Data records:
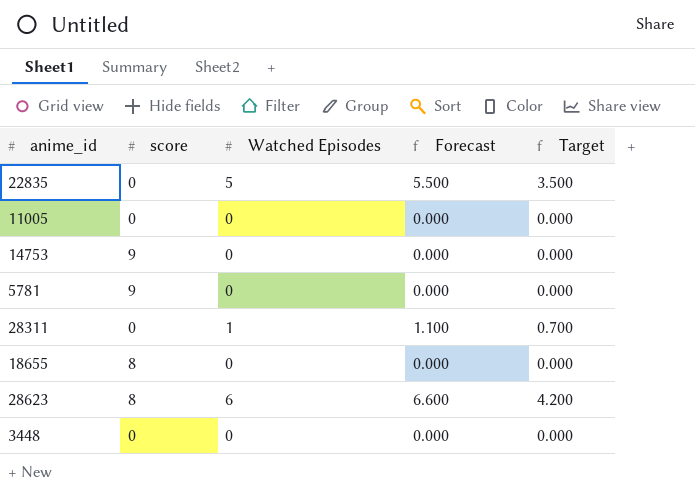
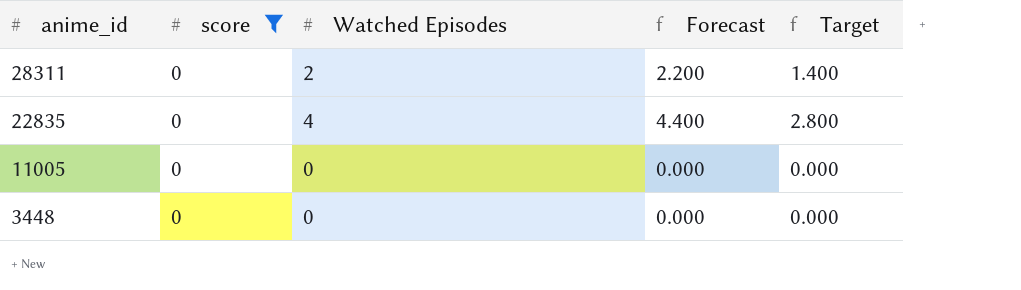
filter: none -> score = 0
row order: none -> anime_id descending
28311 | Watched Episodes: 1 -> 2
28311 | Forecast: 1.100 -> 2.200
28311 | Target: 0.700 -> 1.400
22835 | Watched Episodes: 5 -> 4
22835 | Forecast: 5.500 -> 4.400
22835 | Target: 3.500 -> 2.800

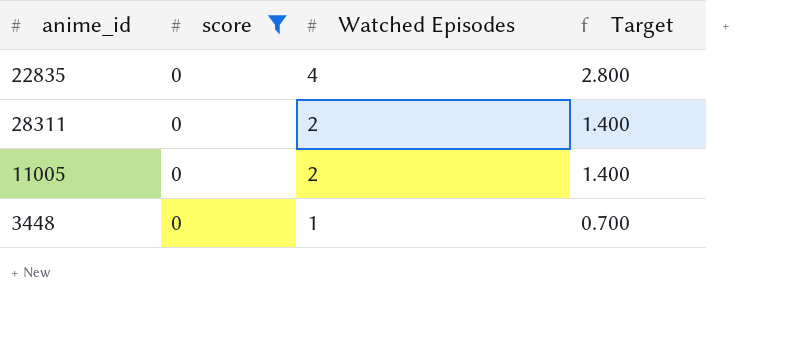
row order: anime_id descending -> Watched Episodes descending
column Forecast | formula: [Watched Episodes] * 1.1 -> none
11005 | Watched Episodes: 0 -> 2
11005 | Target: 0.000 -> 1.400
3448 | Watched Episodes: 0 -> 1
3448 | Target: 0.000 -> 0.700

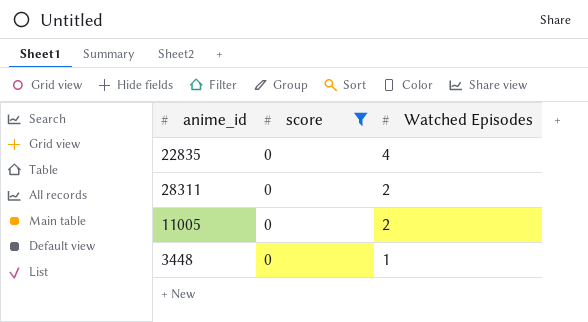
column Target | formula: [Watched Episodes] * 0.7 -> none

**What this task involves**
Check each line above for the string "descending" and return those that contain it.

**Exercise solution**
row order: none -> anime_id descending
row order: anime_id descending -> Watched Episodes descending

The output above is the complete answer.